Questa volta mi sono concessa il gioco lieve dell’affidarsi, in attesa di qualche possibile sorpresa. E devo dire che non me ne sono pentita.
La bibliotecaria mi ha suggerito Risveglio a Parigi di Margherita Oggero e L'estate più bella della nostra vita di Francesca Barra: due romanzi che mi hanno regalato ore piacevoli in queste lunghe vacanze. Sono storie squisitamente “al femminile”, capaci di scandagliare rapporti di amicizia e relazioni familiari, lasciando parlare i luoghi e muovendosi con destrezza avanti e indietro nel tempo.
Vi regalo l’incipit del secondo, un affresco deciso della Basilicata più profonda.


Le tre sorelle Timpone: Ida, Beatrice, Rossella, stanno. 
Si dice così qui, a Borgo Felice, di chi si siede fuori casa a fine giornata, e aspetta.

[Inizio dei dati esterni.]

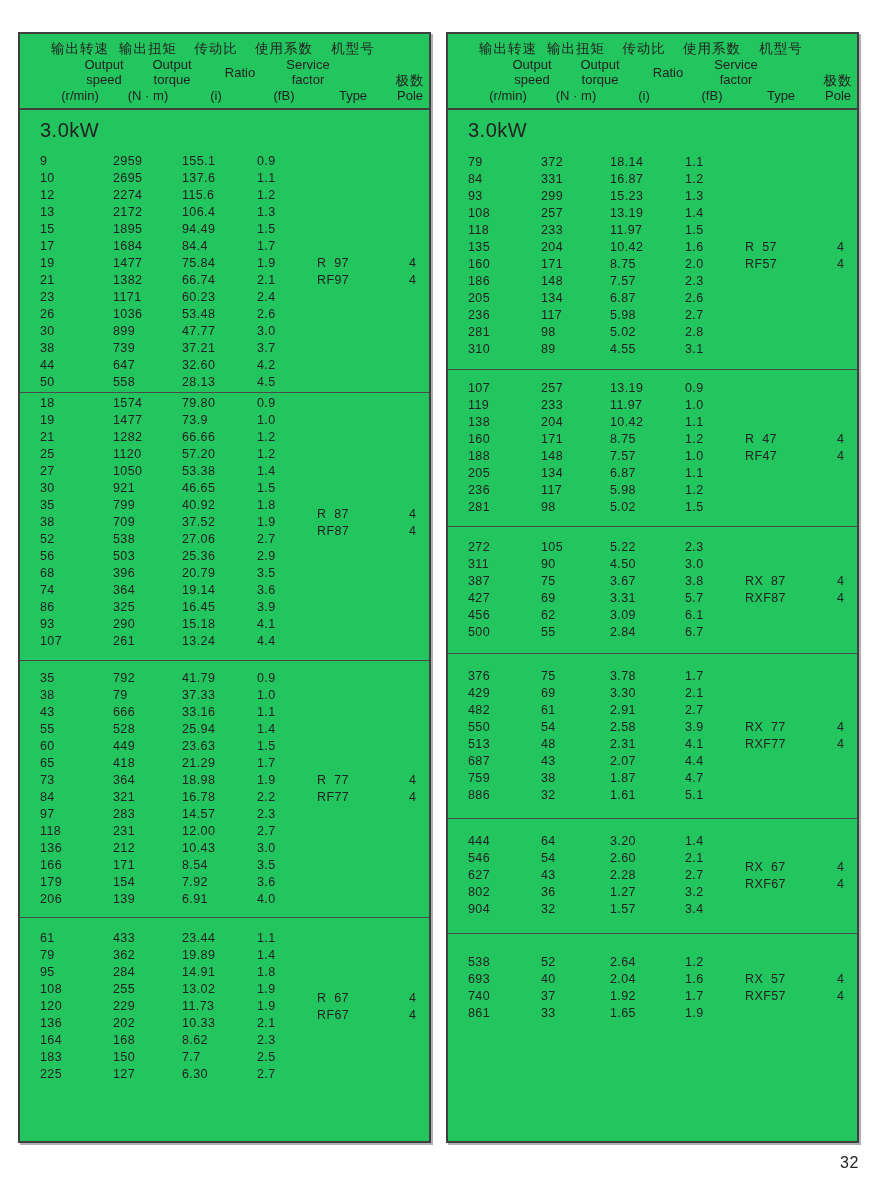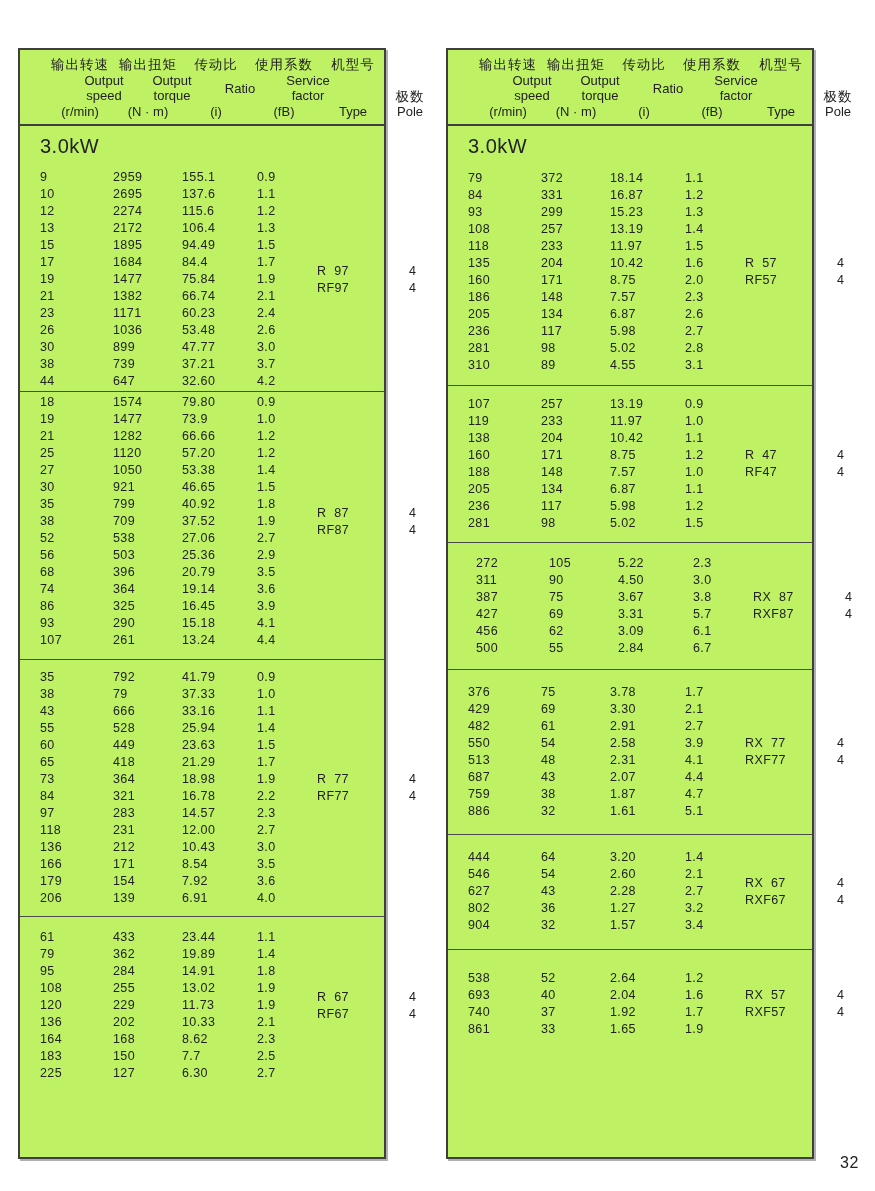"输出转速" .tbox { background: #bef264 -> #22c55e; top: 48px -> 32px; width: 368px -> 413px }
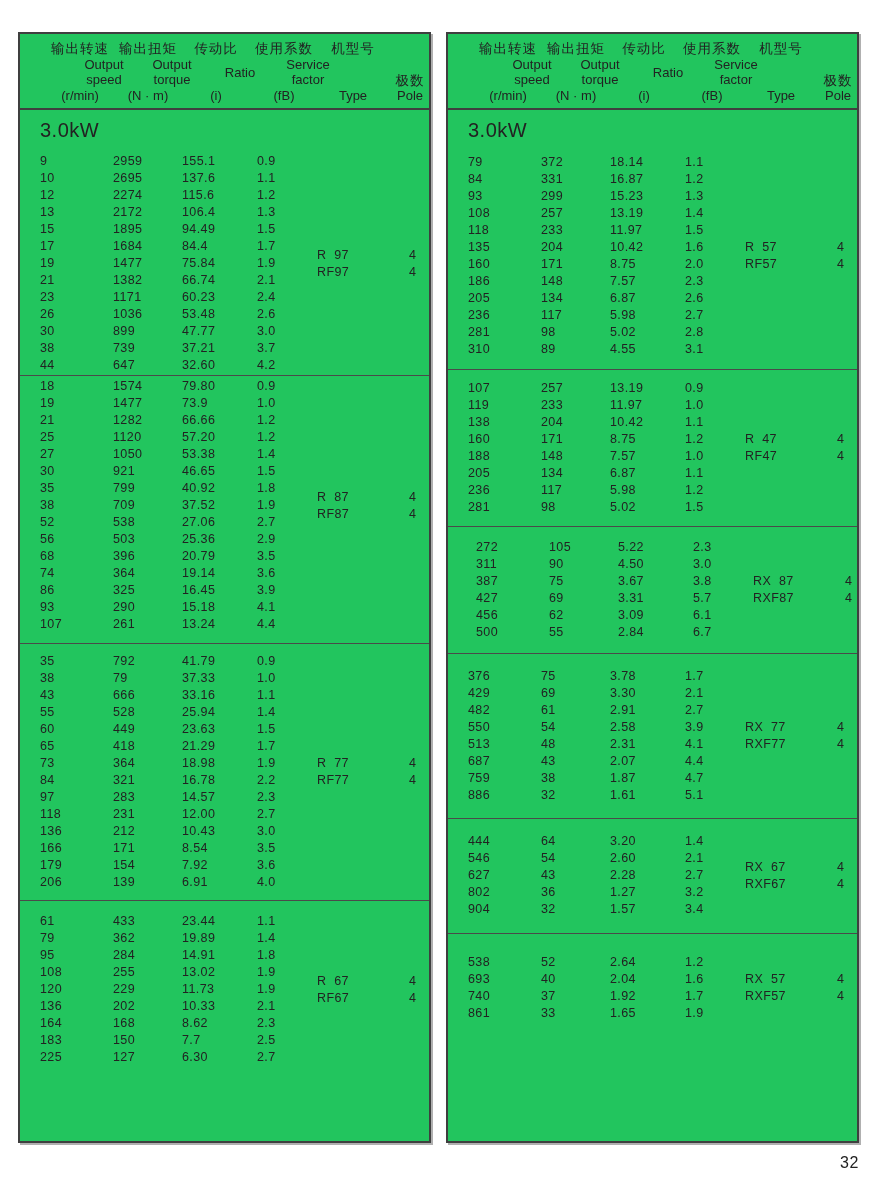"50" div.row { html: none -> <div> <span>50</span> <span>558</span> <span>28.13</span> <span>4.5</span> </div> }
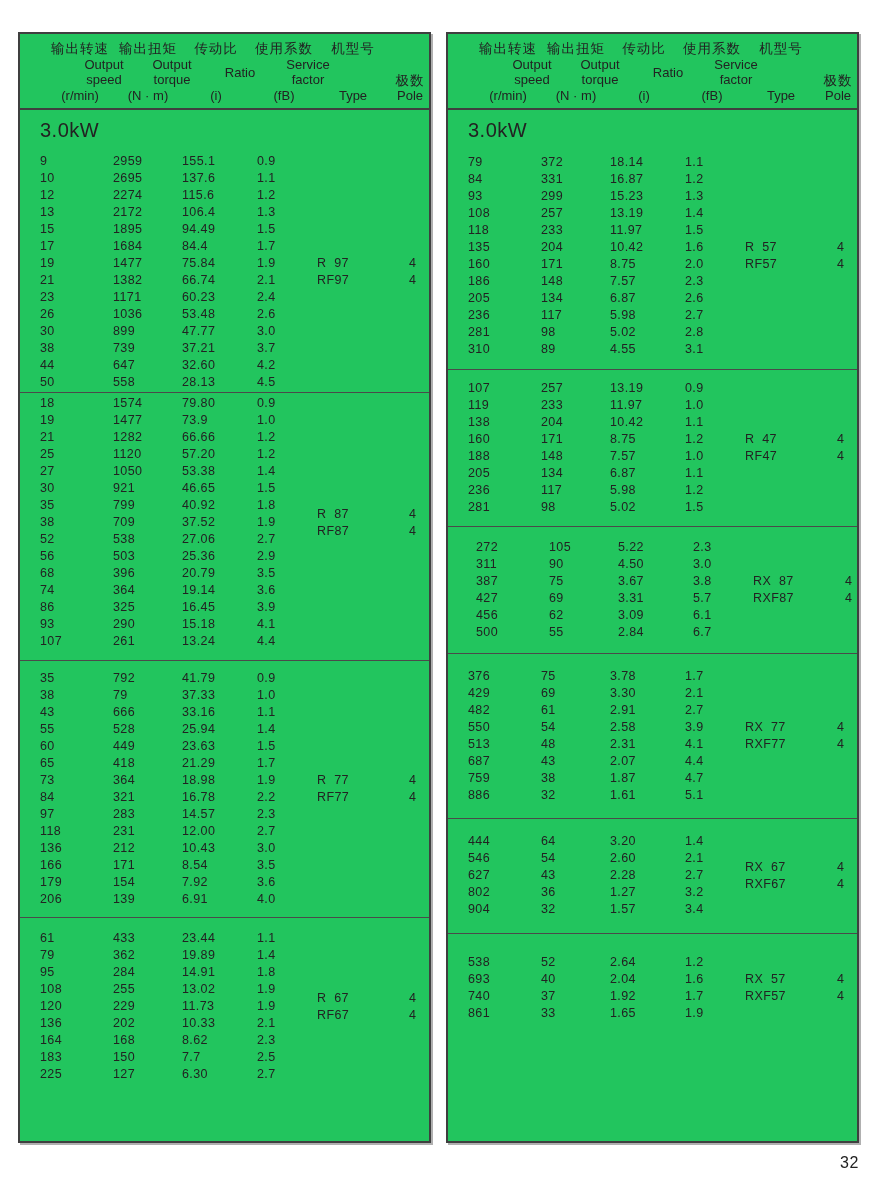"272" .rb3 { padding: 12px 8px 12px -> 12px 0 12px }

Qualcosa o niente. Qualcuno o nessuno. Apparentemente senza un motivo. 
In questo paese lucano dove si stringono in alto i tetti variopinti di case e casettine e comignoli, dove si irradiano odori e storie che si diffondono con la velocità della luce e rientrano come spifferi dalle finestre. Da qui, dai suoi confini, nessuno riesce a uscire. Nemmeno chi se ne va per davvero. Non ci riescono le persone che fuggono senza valigia, gli amanti che provano a oltrepassare i confini per amarsi al sicuro da occhi indiscreti, i ragazzi che tentano di raggiungere il loro destino altrove. Dove pensano che li stia aspettando. Per qualche strano artificio, inspiegabile ai più, chiunque provi ad allontanarsi dal paese ne viene nuovamente attratto.
E ogni sera, al crepuscolo, le tre donne si ritrovano in quello che è il baricentro della storia della loro vita: sulle gradinate davanti al civico 8.
Proprio fuori dalla casa della loro infanzia.
I sederi non sono più stretti come quando erano bambine e sporgono goffamente dalle sedie di paglia di riso intrecciata. Sembrano un violino a cui si sono allentate le corde, qui e là vedi spuntare pagliuzze. Sfibrate dall’usura, sfilacciate, fanno tuttavia così parte della storia delle tre donne, che a nessuna di loro è venuto in mente di sostituirle con altre nuove. Magari di plastica. Magari più comode. 
L’irrinunciabile liturgia familiare ha inizio proprio dalle seggioline spinte fuori casa.
È un fenomeno rassicurante, la fedeltà alle abitudini quotidiane.